U.S. Committee for Refugees World Refugee Survey 2001 - Cambodia
|Publisher||United States Committee for Refugees and Immigrants|
|Publication Date||20 June 2001|
|Cite as||United States Committee for Refugees and Immigrants, U.S. Committee for Refugees World Refugee Survey 2001 - Cambodia , 20 June 2001, available at: http://www.refworld.org/docid/3b31e15f14.html [accessed 8 March 2014]|
|Disclaimer||This is not a UNHCR publication. UNHCR is not responsible for, nor does it necessarily endorse, its content. Any views expressed are solely those of the author or publisher and do not necessarily reflect those of UNHCR, the United Nations or its Member States.|
Cambodia is no longer a refugee-producing country. At the end of 2000, about 16,000 Cambodian refugees were in Vietnam and some 100 were in Thailand.

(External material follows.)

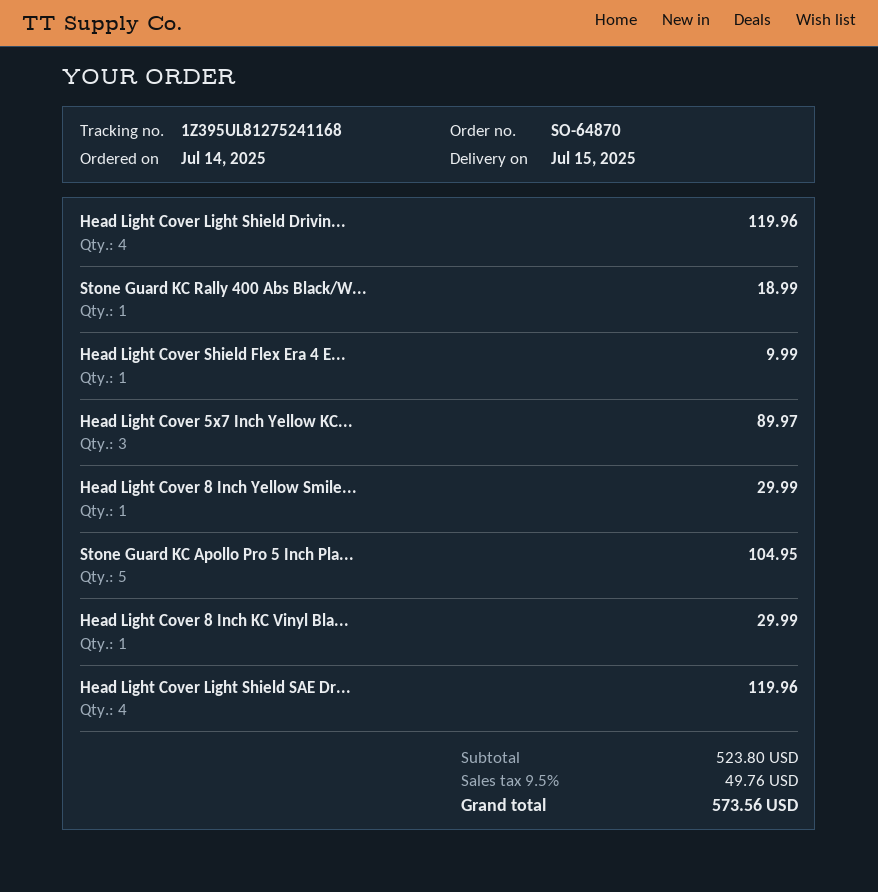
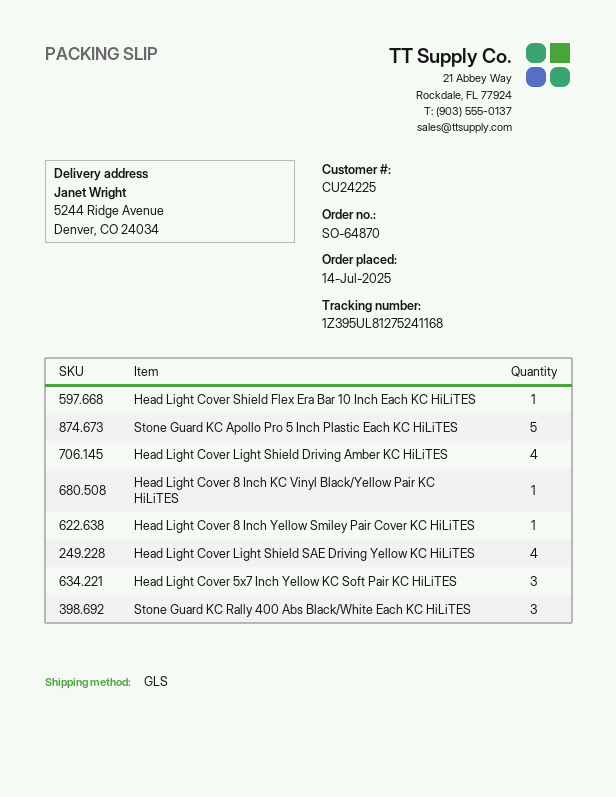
Stone Guard KC Rally 400 Abs Black/W...: 1 -> 3
Head Light Cover Shield Flex Era 4 E...: 1 -> none
Head Light Cover Shield Flex Era Bar 10 Inch Each KC HiLiTES: none -> 1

Most of those in Vietnam are ethnic Vietnamese who fled to Vietnam between 1990 and 1995. They live in relatively stable conditions, with work opportunities and access to public health and education services.
The repatriation of Cambodian refugees from Thailand was completed in 1999. By the end of that year, there was also no significant internally displaced population in Cambodia. Cambodia hosted 34 refugees and asylum seekers at year's end.
Cambodia is a signatory to the UN Refugee Convention but has no domestic law on refugees and asylum seekers. The UN High Commissioner for Refugees conducts refugee status determinations for asylum applicants and provides them with legal and financial assistance.
In 2000, Cambodia continued the process of political and economic reconstruction begun in 1998. That year, elections brought Hun Sen to legitimate power (having previously seized power through a coup) in a coalition government with long-time rival, Prince Norodom Ranariddh.
The Khmer Rouge is no longer a significant political or military threat. Nearly all top leaders and most rank-and-file members of the Khmer Rouge (a guerrilla group since Vietnam ousted them from power in 1979) have surrendered or fled the country, bringing an end to one of the century's most brutal chapters.